Defining inputs but not defining labels or business validation evidence.
Treating labels as objective facts when they may reflect inconsistent historical judgment.
Ignoring freshness, granularity, or contextual completeness until late in the project.
Assuming evaluation evidence will appear automatically after deployment.
Check Your Understanding
### What is the strongest starting point for defining AI data requirements?
- [x] The business decision or workflow outcome the AI must support
- [ ] The largest data source currently available in the organization
- [ ] The model architecture the technical team prefers
- [ ] The storage platform already approved for the project
> **Explanation:** Data requirements should be driven first by the decision, outcome, and evaluation need, not by convenience or tool choice.
### Which item best represents business validation evidence rather than a model input?
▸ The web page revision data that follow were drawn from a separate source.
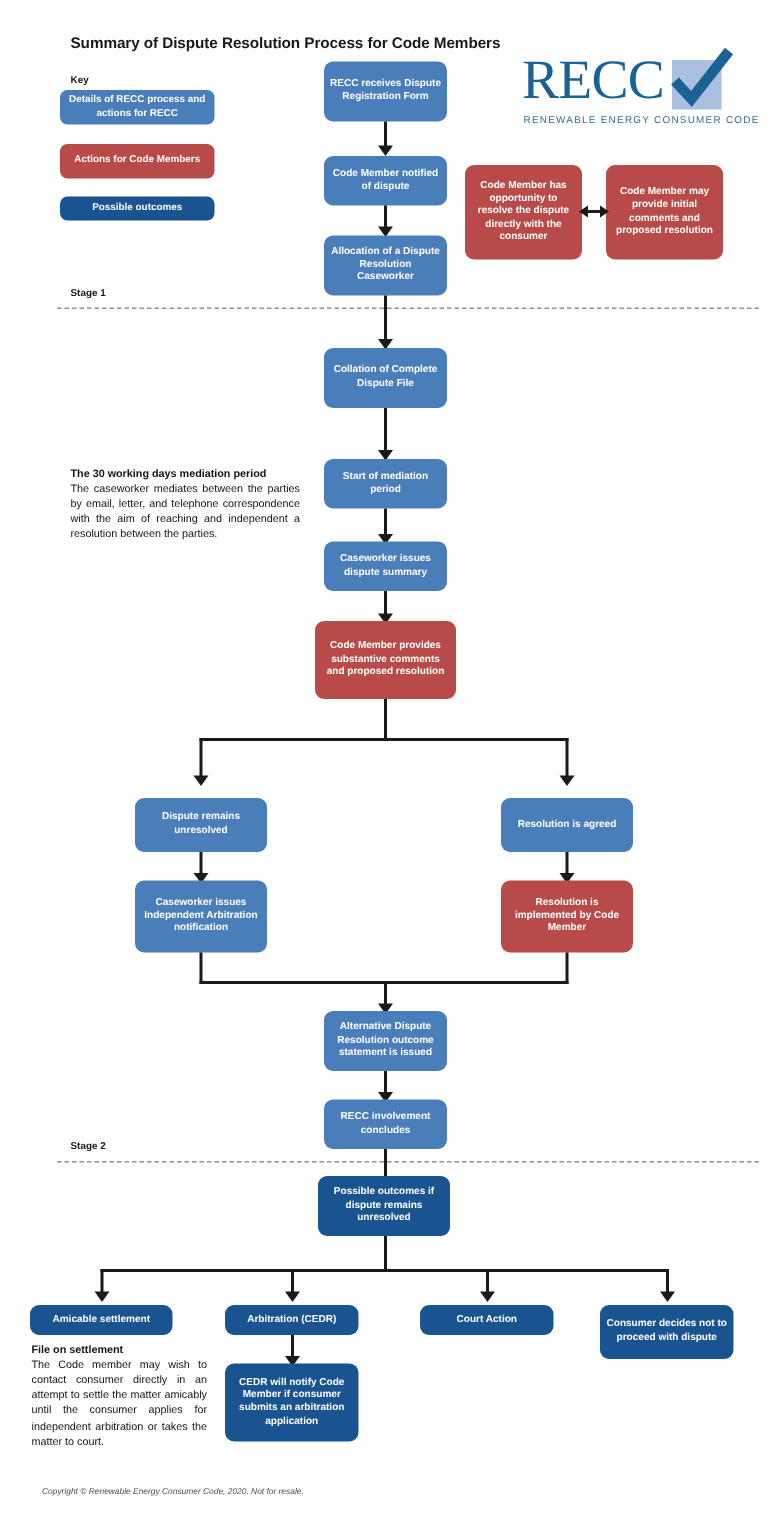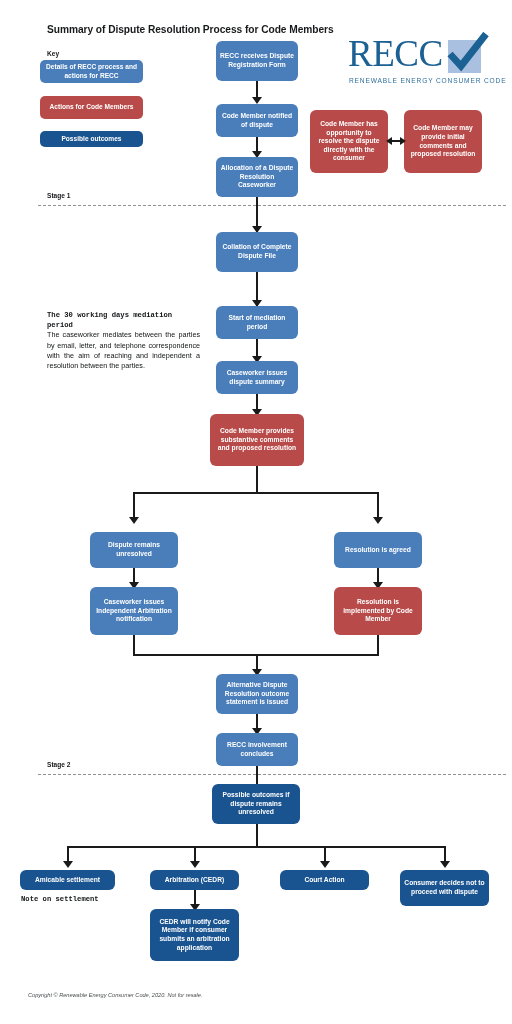--- a/index.html
+++ b/index.html
@@ -144,7 +144,6 @@
     font-weight: bold;
     color: #111315;
     line-height: 1.35;
-    font-family: Liberation Mono, monospace;
   }
   .text-body {
     font-size: 7.2px;

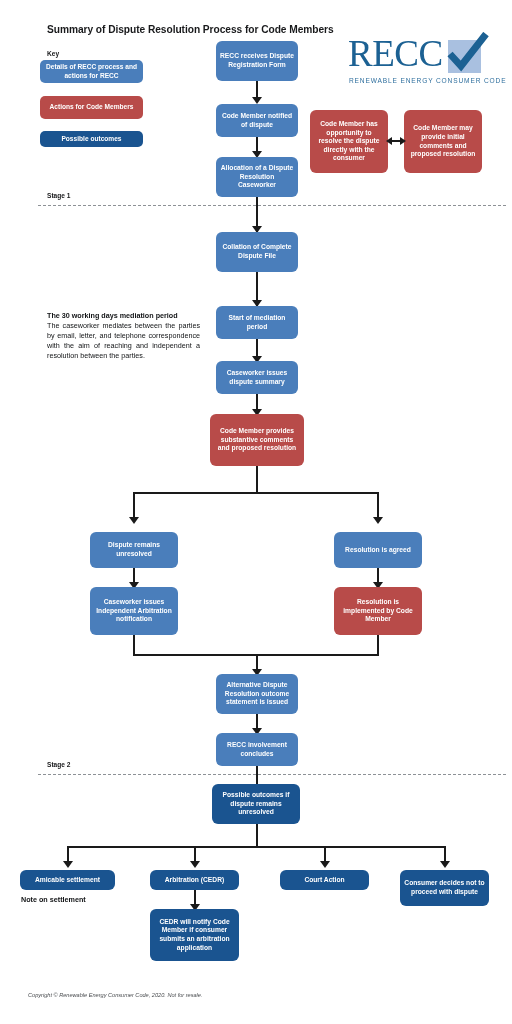--- a/index.html
+++ b/index.html
@@ -288,7 +288,7 @@
   </div>
 
   <div class="abs" style="left:21px; top:895px; width:117px;">
-    <div class="text-head">Note on settlement</div>
+    <div class="text-head">File on settlement</div>
   </div>
 
   <div class="abs" id="footer">Copyright © Renewable Energy Consumer Code, 2020. Not for resale.</div>

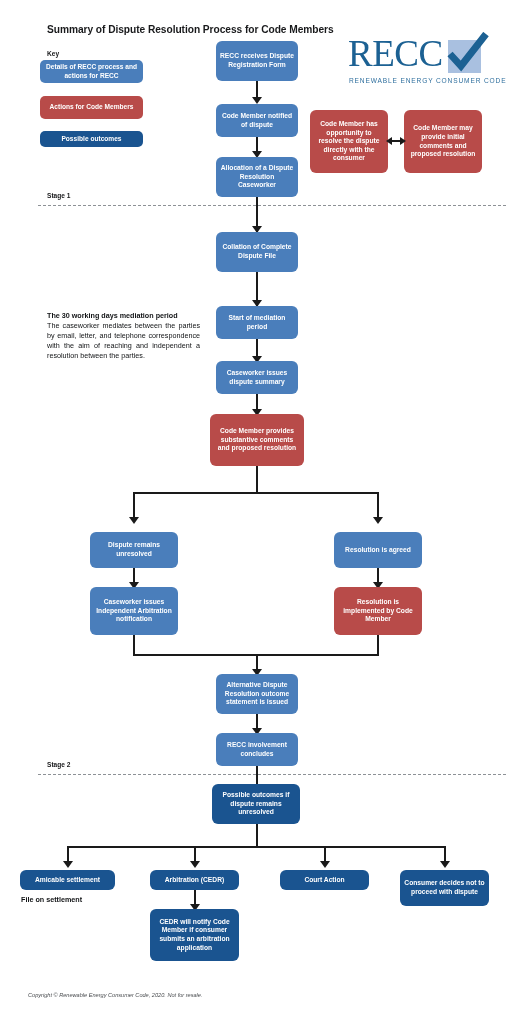--- a/index.html
+++ b/index.html
@@ -289,6 +289,7 @@
 
   <div class="abs" style="left:21px; top:895px; width:117px;">
     <div class="text-head">File on settlement</div>
+    <div class="text-body">The Code member may wish to contact consumer directly in an attempt to settle the matter amicably until the consumer applies for independent arbitration or takes the matter to court.</div>
   </div>
 
   <div class="abs" id="footer">Copyright © Renewable Energy Consumer Code, 2020. Not for resale.</div>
- [ ] The raw transaction fields used to generate a prediction
- [x] The later operational record showing whether the AI-supported action improved the outcome
- [ ] The text embedding produced during preprocessing
- [ ] The feature engineering script used by the data science team
> **Explanation:** Business validation evidence helps prove whether the system actually delivered the intended organizational value.
### Why should label definition involve more than the model team?
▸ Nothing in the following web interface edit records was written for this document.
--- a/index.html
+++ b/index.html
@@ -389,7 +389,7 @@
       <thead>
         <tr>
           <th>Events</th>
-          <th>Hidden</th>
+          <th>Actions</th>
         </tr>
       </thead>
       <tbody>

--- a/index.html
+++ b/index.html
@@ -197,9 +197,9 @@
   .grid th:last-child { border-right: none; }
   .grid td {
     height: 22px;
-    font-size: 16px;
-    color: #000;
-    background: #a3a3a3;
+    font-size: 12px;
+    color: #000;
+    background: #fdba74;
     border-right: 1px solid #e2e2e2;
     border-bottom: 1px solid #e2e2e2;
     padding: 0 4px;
- [ ] Because labels are mainly a compute-planning question
- [ ] Because any historical outcome is automatically a valid label
- [x] Because labels reflect business meaning and may embed old policy or judgment problems
- [ ] Because labels only matter after deployment
> **Explanation:** Label meaning and quality are governance and domain questions, not just technical implementation details.
### Which response is usually weakest?
- [ ] Clarifying how freshness and granularity affect feasibility
- [ ] Defining both training needs and later validation evidence
- [ ] Checking whether the label reflects desired future practice
- [x] Assuming the project can approve the use case now and work out missing evidence later if needed
> **Explanation:** Deferring undefined evidence requirements weakens feasibility, governance, and evaluation planning.
Sample Exam Question
Scenario: A retailer wants an AI model to prioritize customer complaints for escalation. During planning, the team identifies message text and complaint category fields, but no one has defined what successful prioritization would look like or what records would later confirm business value.
Question: What is the strongest next step in defining data needs?
A. Expand the data requirement set to include target labels, contextual evidence, and later business validation records before treating the use case as fully planned
B. Ask the data team to begin model prototyping because the current fields are enough to prove whether the idea works
C. Wait until deployment to decide what evidence should be tracked because operational data will be more realistic then
D. Focus only on data volume first because the meaning of labels can be corrected after training
Best answer: A
Explanation:A is best because AI data planning must include not only inputs, but also labels, context, and business validation evidence. Without those definitions, the project cannot judge feasibility, evaluate performance responsibly, or show whether the system actually improves the target workflow.
Why the other options are weaker:
B: Prototyping without defined labels and evaluation evidence may produce misleading progress.
C: Waiting until deployment is too late for responsible planning and instrumentation.
D: Volume matters, but it does not compensate for unclear label meaning or missing outcome evidence.